> SUPPLIED ENTRIES:
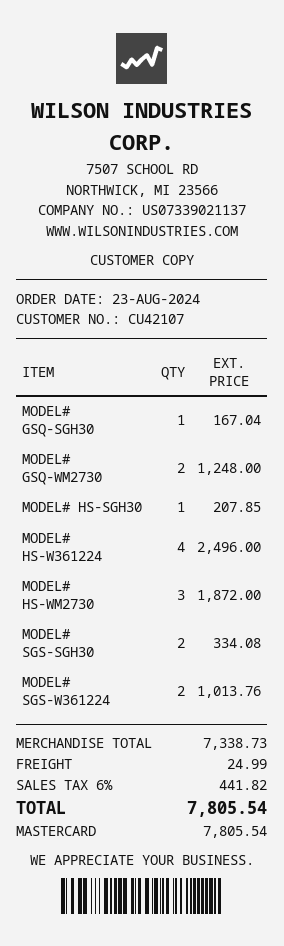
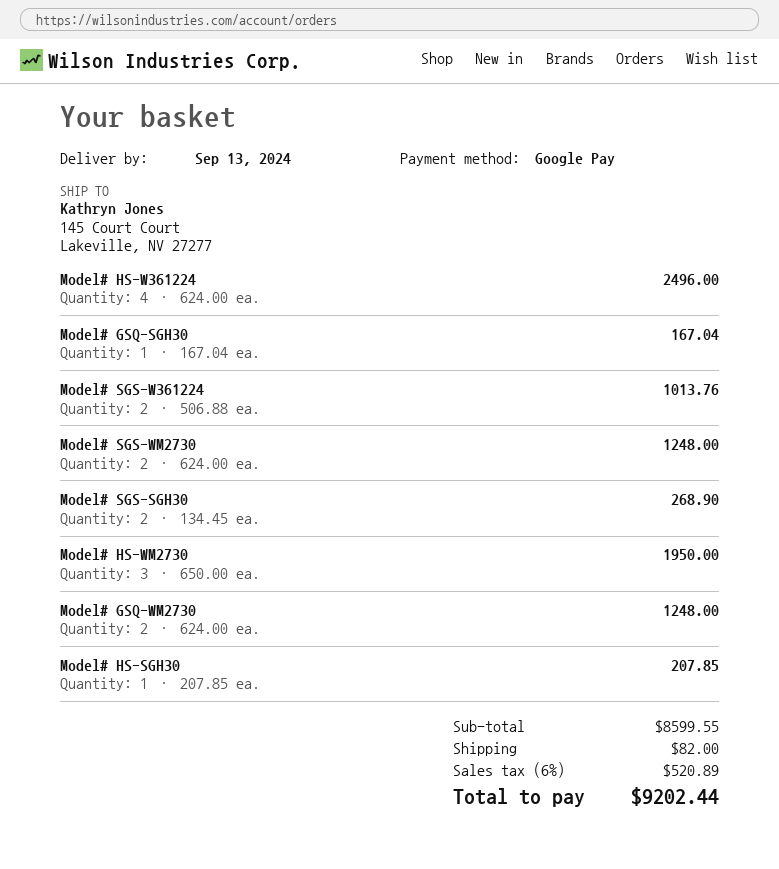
payment method: Mastercard -> Google Pay
MODEL# HS-WM2730: 3 for 1872.00 -> 3 for 1950.00
MODEL# SGS-SGH30: 2 for 334.08 -> 2 for 268.90
Model# SGS-WM2730: none -> 2 for 1248.00
subtotal: 7338.73 -> 8599.55
shipping: 24.99 -> 82.00
tax: 6% = 441.82 -> 6% = 520.89
total: 7805.54 -> 9202.44

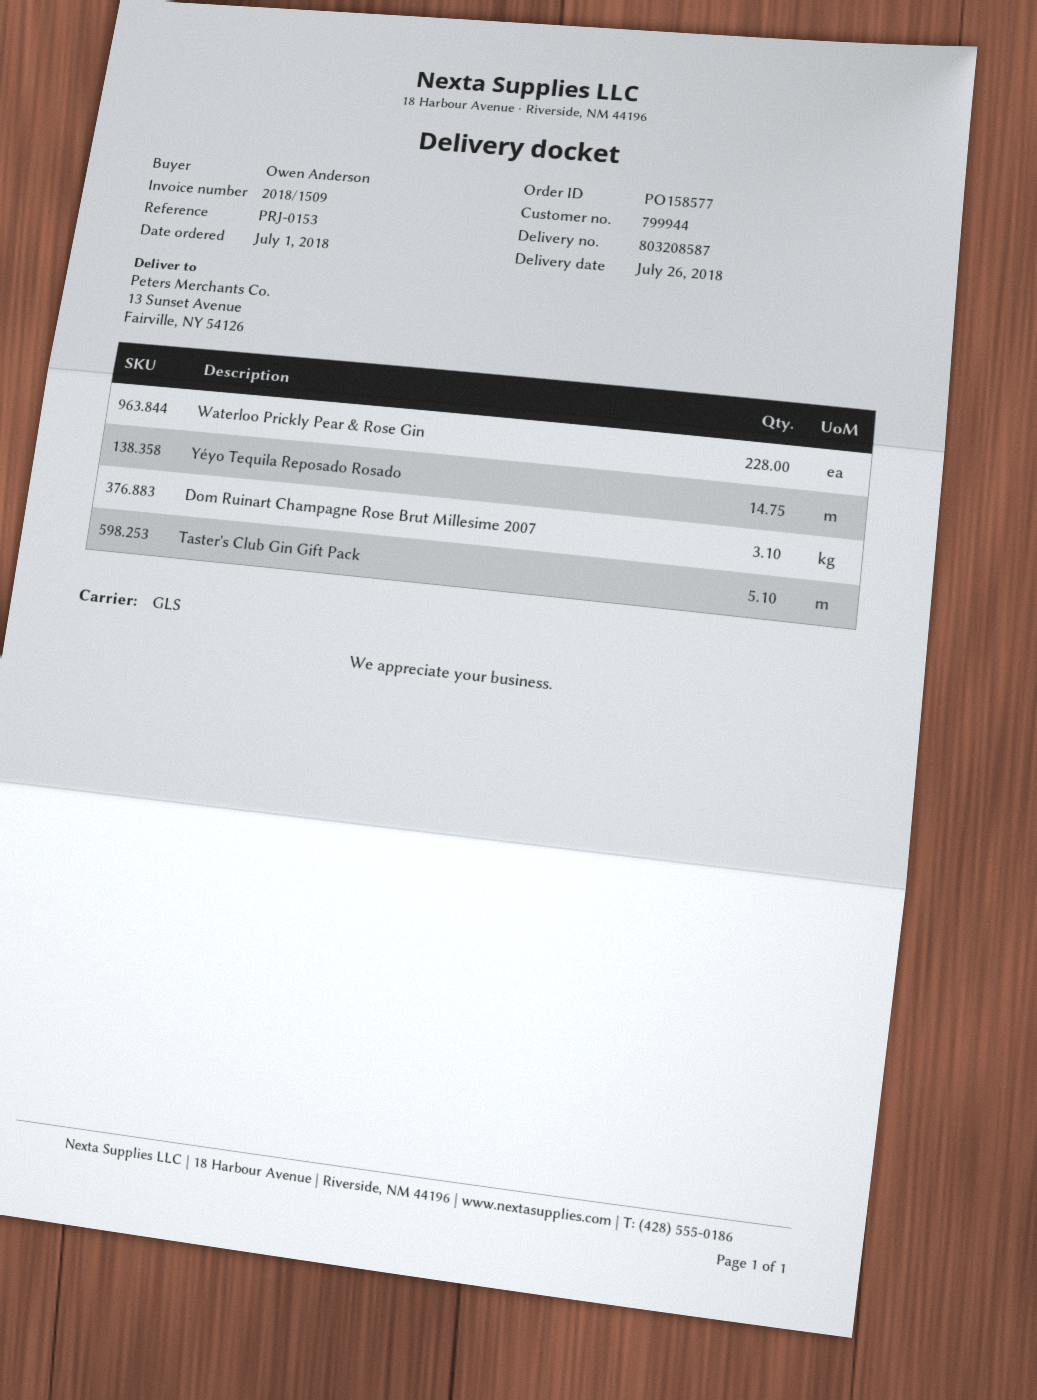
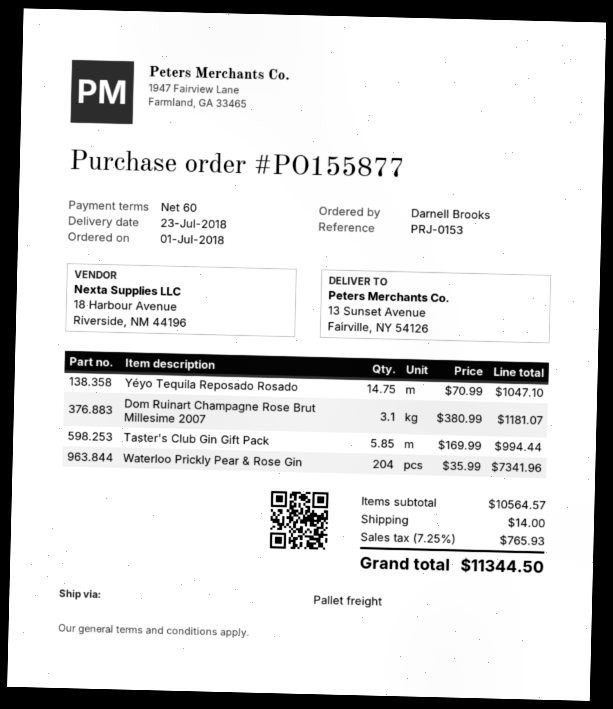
order number: PO158577 -> PO155877
delivery date: 2018-07-26 -> 2018-07-23
ordered by: Owen Anderson -> Darnell Brooks
shipping method: GLS -> pallet freight
Waterloo Prickly Pear & Rose Gin: 228 -> 204
Taster's Club Gin Gift Pack: 5.1 -> 5.85

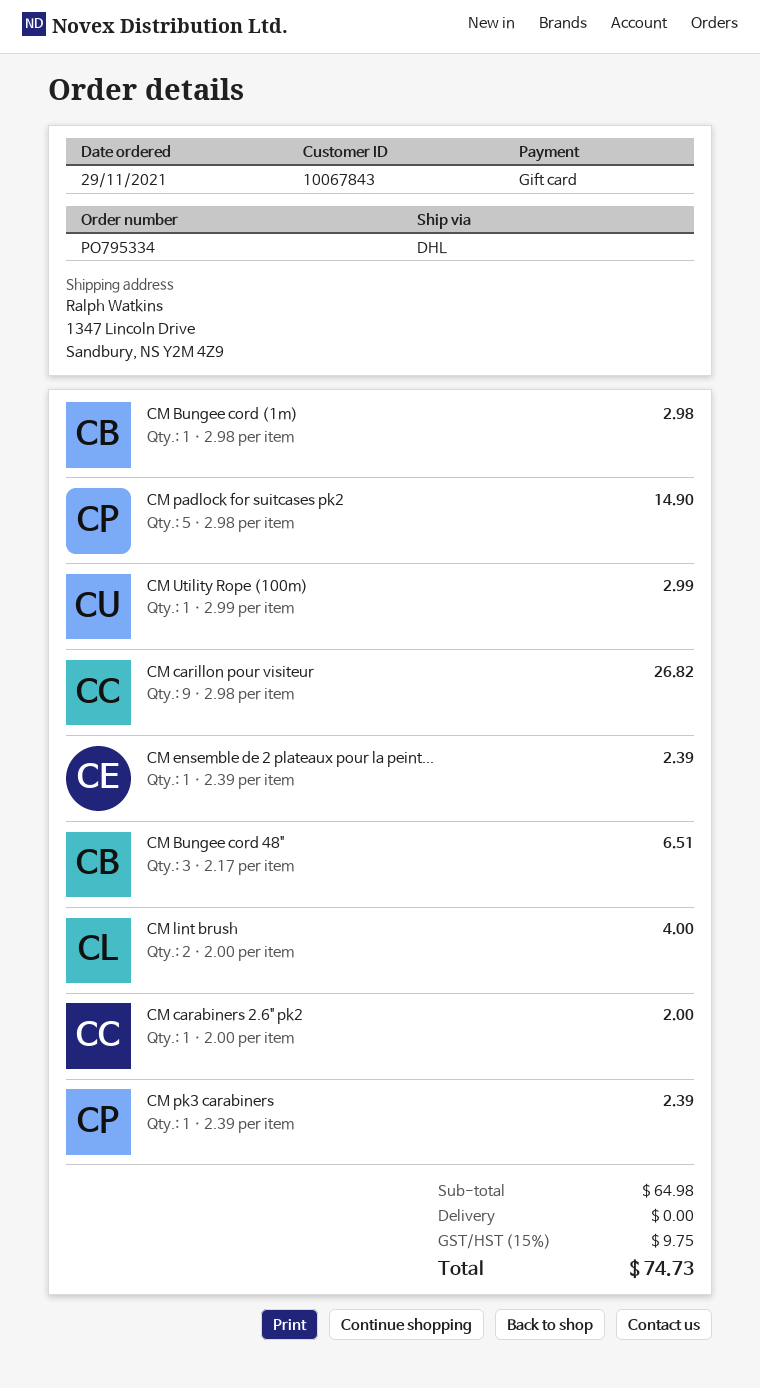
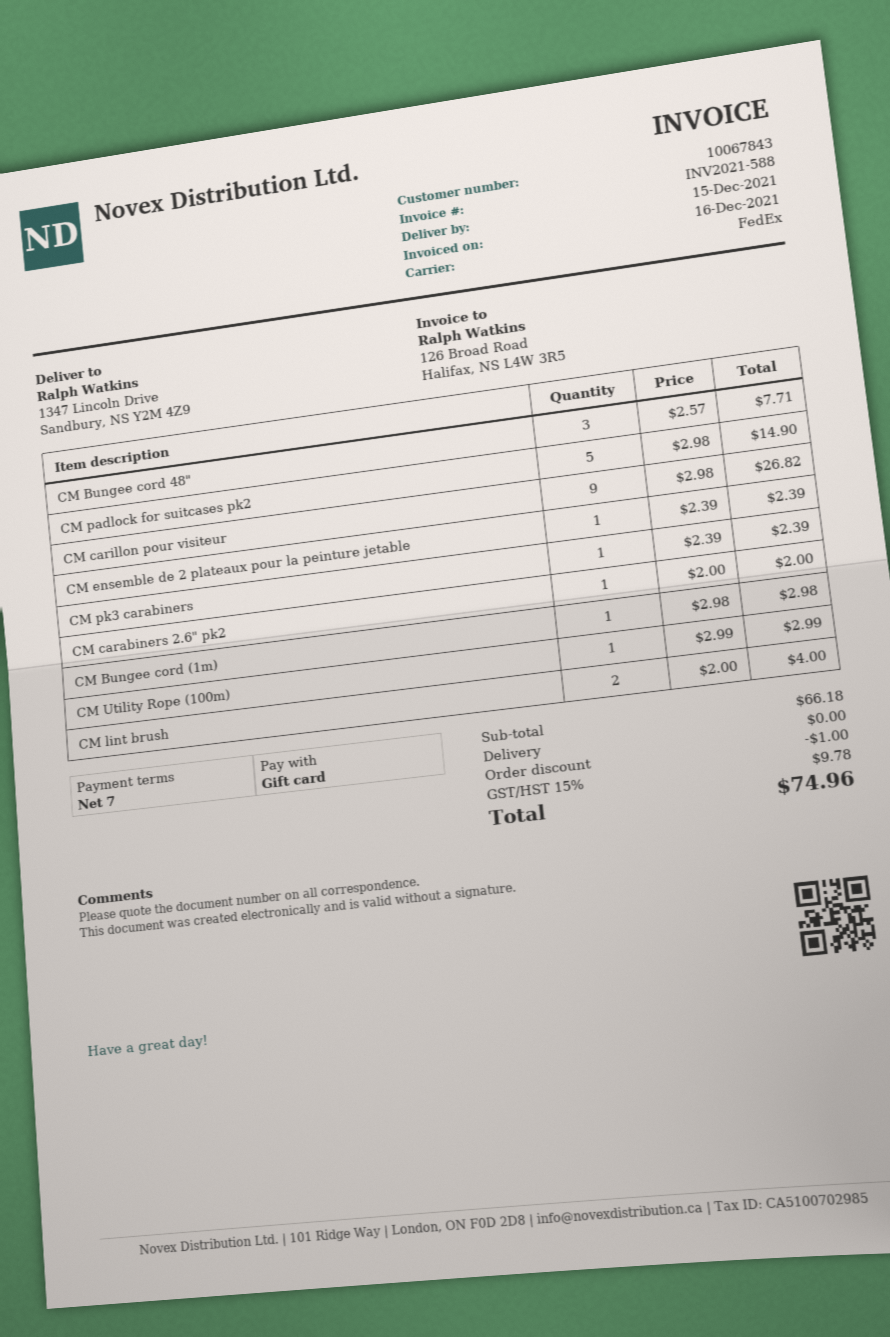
shipping method: DHL -> FedEx
CM Bungee cord 48": 3 x 2.17 = 6.51 -> 3 x 2.57 = 7.71
subtotal: 64.98 -> 66.18
discount: none -> 1.00
tax: 15% = 9.75 -> 15% = 9.78
total: 74.73 -> 74.96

> REQUIREMENT:
All lines in the records with the string "subtotal" should be copied out.

> RESULT OF THE EXERCISE:
subtotal: 7338.73 -> 8599.55
subtotal: 64.98 -> 66.18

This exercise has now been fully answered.